When Overhill Farms says it is firing 254 employees for bad Social Security numbers, it is acting in accordance with this policy. Unions and immigrant rights groups around the country now have to choose whether or not to defend the undocumented workers the policy targets.

Some Washington, D.C. immigration lobbying groups, however, have decided to support sanctions enforcement. Reform Immigration for America, for instance, says, "Any employment verification system should determine employment authorization accurately and efficiently."

In 1999 the AFL-CIO called for the repeal of sanctions because they were being used against workers who were trying to organize and improve conditions. But a new joint statement by the AFL-CIO and the Change to Win labor federation supports a "secure and effective worker authorization mechanism."

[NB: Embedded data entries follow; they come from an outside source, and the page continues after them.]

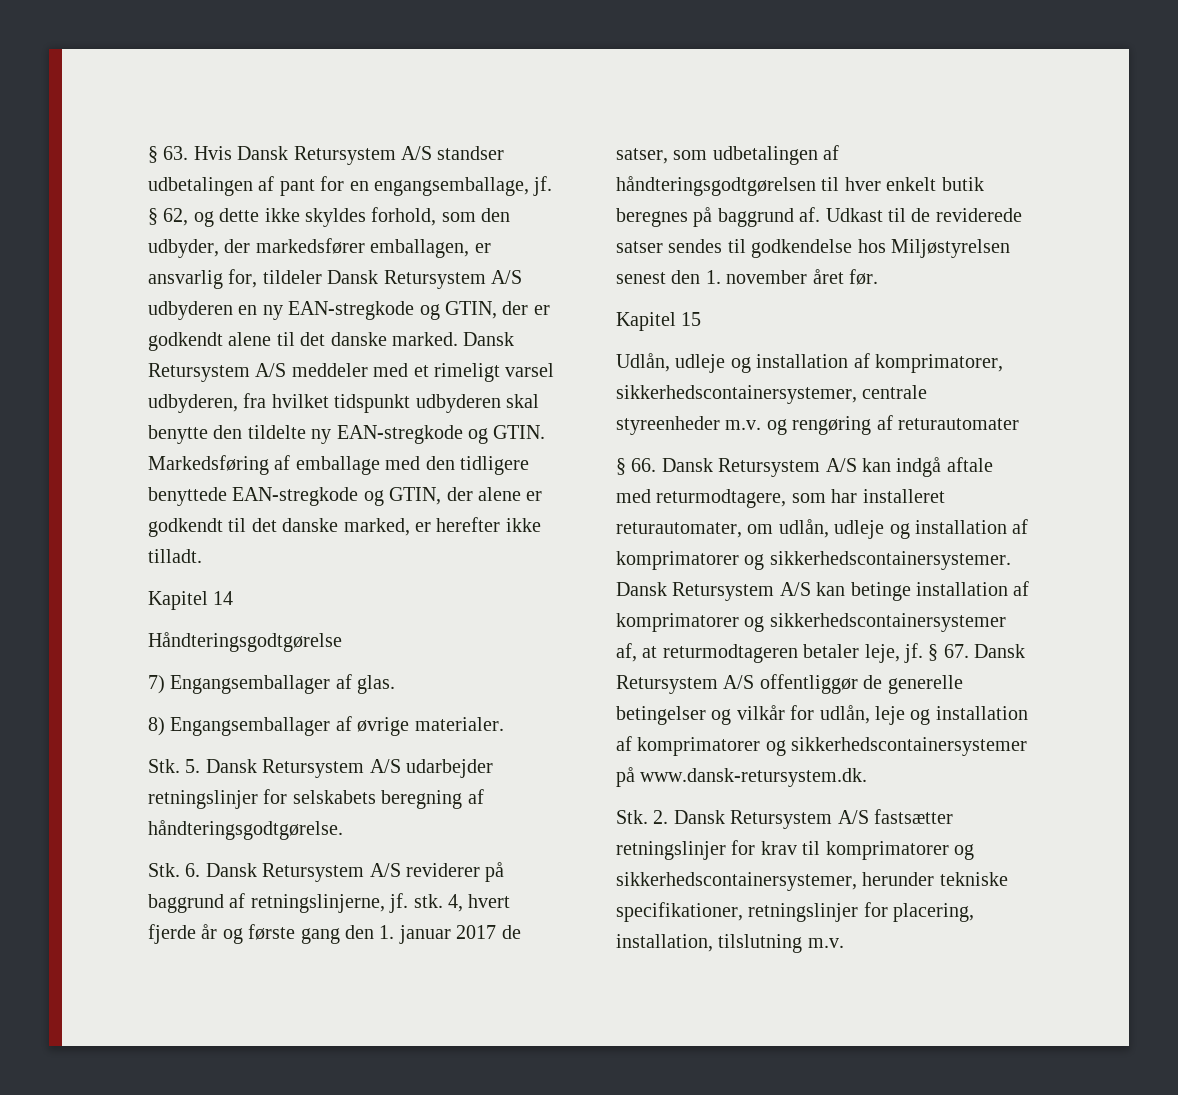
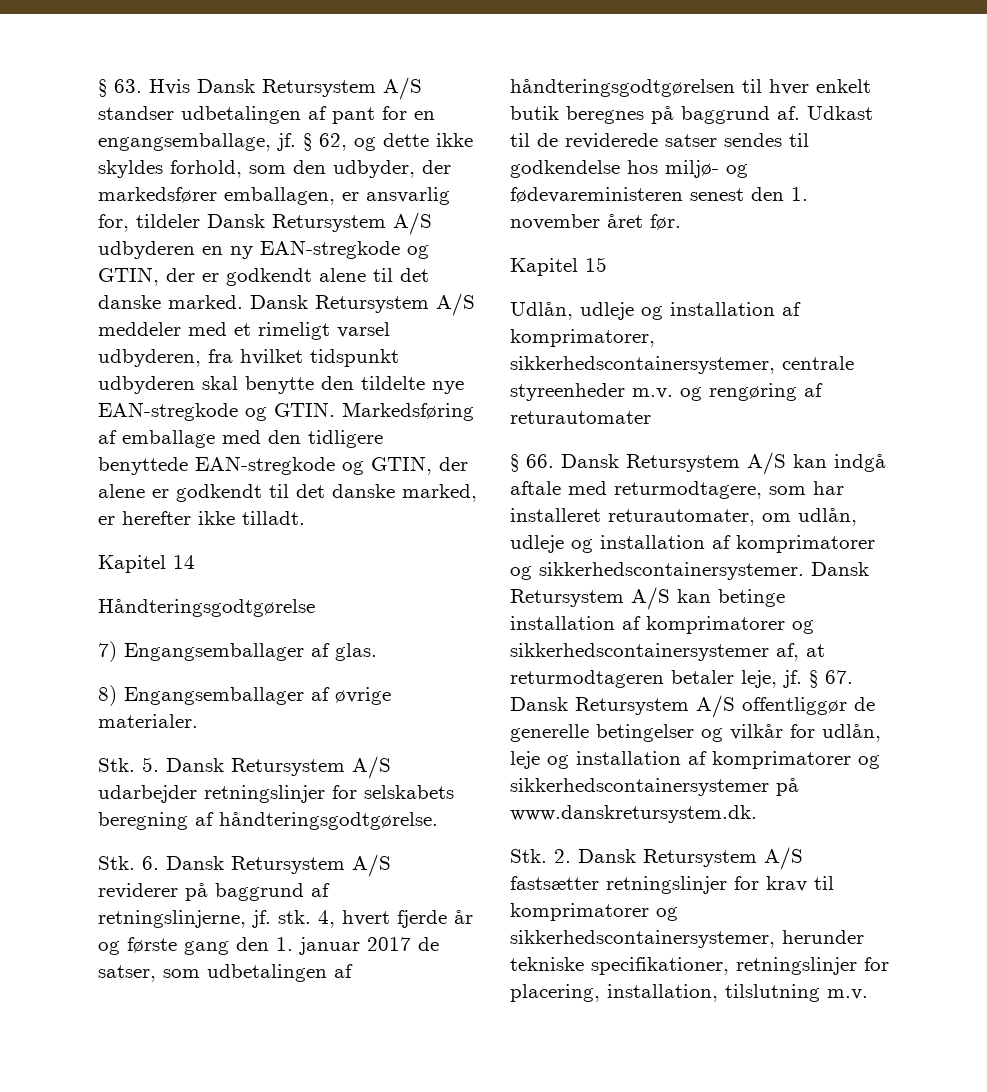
- Dansk Retursystem A/S meddeler med et rimeligt varsel udbyderen, fra hvilket tidspunkt udbyderen skal benytte den tildelte ny EAN-stregkode og GTIN.
+ Dansk Retursystem A/S meddeler med et rimeligt varsel udbyderen, fra hvilket tidspunkt udbyderen skal benytte den tildelte nye EAN-stregkode og GTIN.
- Udkast til de reviderede satser sendes til godkendelse hos Miljøstyrelsen senest den 1. november året før.
+ Udkast til de reviderede satser sendes til godkendelse hos miljø- og fødevareministeren senest den 1. november året før.
- § 67. Dansk Retursystem A/S offentliggør de generelle betingelser og vilkår for udlån, leje og installation af komprimatorer og sikkerhedscontainersystemer på www.dansk-retursystem.dk.
+ § 67. Dansk Retursystem A/S offentliggør de generelle betingelser og vilkår for udlån, leje og installation af komprimatorer og sikkerhedscontainersystemer på www.danskretursystem.dk.

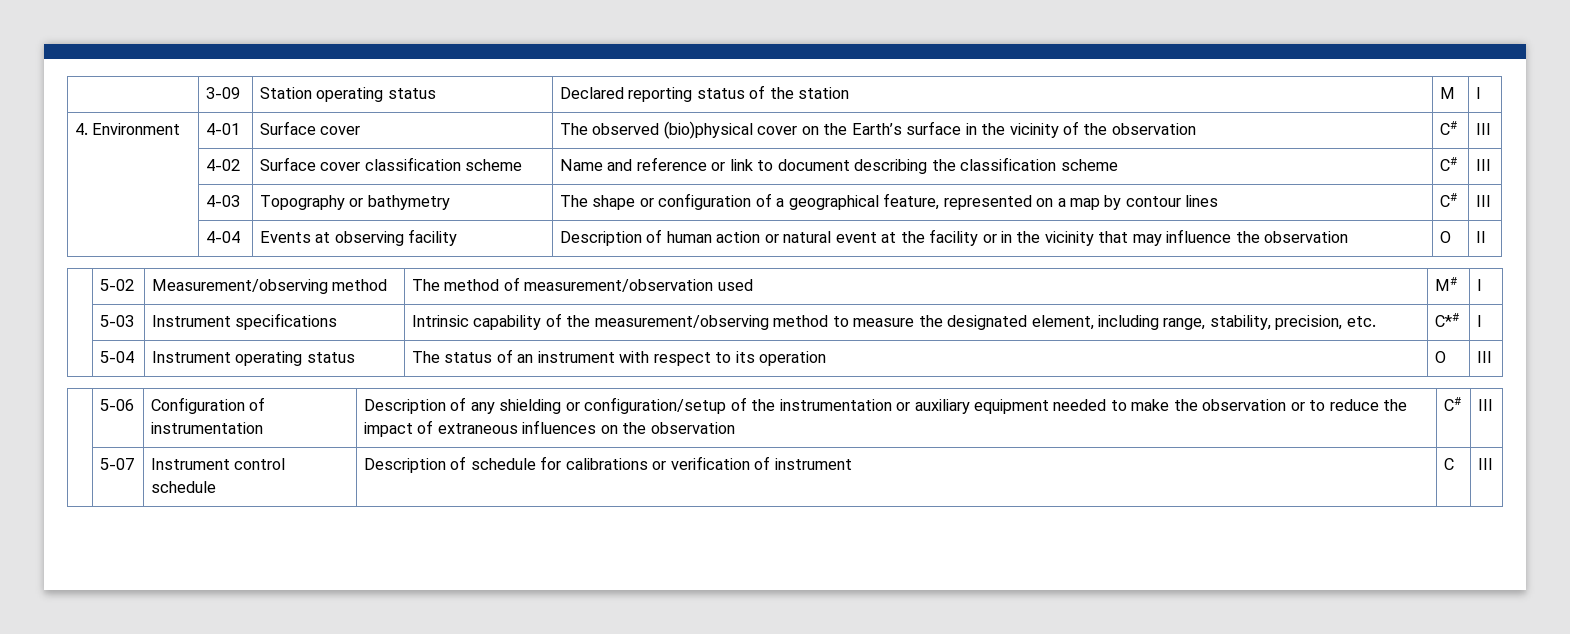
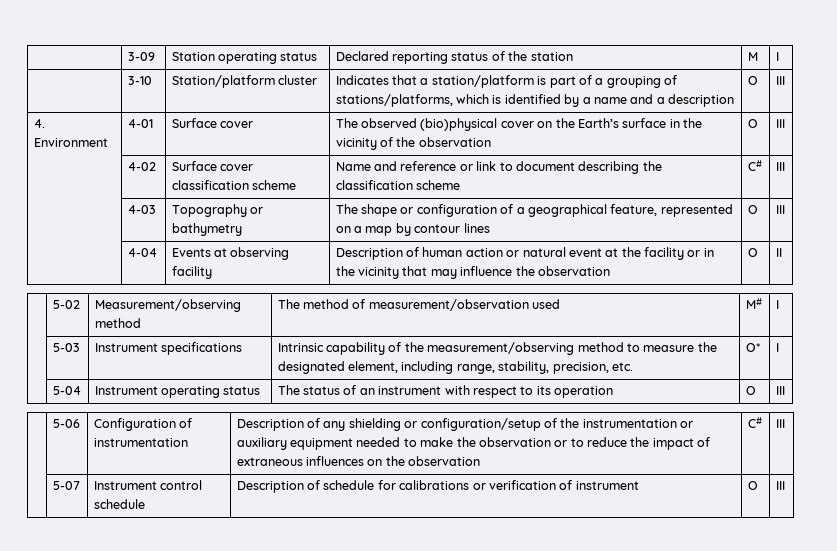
+ | 3-10 | Station/platform cluster | Indicates that a station/platform is part of a grouping of stations/platforms, which is identified by a name and a description | O | III
- 4. Environment | 4-01 | Surface cover | The observed (bio)physical cover on the Earth’s surface in the vicinity of the observation | C# | III
+ 4. Environment | 4-01 | Surface cover | The observed (bio)physical cover on the Earth’s surface in the vicinity of the observation | O | III
- | 4-03 | Topography or bathymetry | The shape or configuration of a geographical feature, represented on a map by contour lines | C# | III
+ | 4-03 | Topography or bathymetry | The shape or configuration of a geographical feature, represented on a map by contour lines | O | III
- | 5-03 | Instrument specifications | Intrinsic capability of the measurement/observing method to measure the designated element, including range, stability, precision, etc. | C*# | I
+ | 5-03 | Instrument specifications | Intrinsic capability of the measurement/observing method to measure the designated element, including range, stability, precision, etc. | O* | I
- | 5-07 | Instrument control schedule | Description of schedule for calibrations or verification of instrument | C | III
+ | 5-07 | Instrument control schedule | Description of schedule for calibrations or verification of instrument | O | III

At Overhill Farms, the 254 fired workers paid union dues for many years. UFCW 770 filed a grievance against the firings. And Grant agrees that sanctions are a bad idea. "The companies exploit workers, and then claim that sanctions require them to fire them when it's convenient. Firings like the ones at Overhill are a clear example of what's wrong."

But labor support in Washington for work authorization undermines this position, and raises a difficult question. How can unions fight to defend people like the women at Overhill, and at the same time agree that people without authorization shouldn't be working?

And if existing unions don't defend those workers, will they try to form or find unions who will? The Hermandad Mexicana Latinoamericana last year took the initial steps to form such a union, to begin organizing workers on a community basis. It opposes employer sanctions and advocates organizing workers to resist them.

"When I look around Vernon," Lopez says, "all I see are other factories like Overhill, filled with immigrant workers in the same abysmal conditions. If they start firing people and we fight to defend them, we can organize them."

Anger over the firings would certainly fuel such an effort.

"The company treats us like criminals," Bohemia Agustiano charges. "I worked there for 18 years. Was I a criminal when I was working all those years?"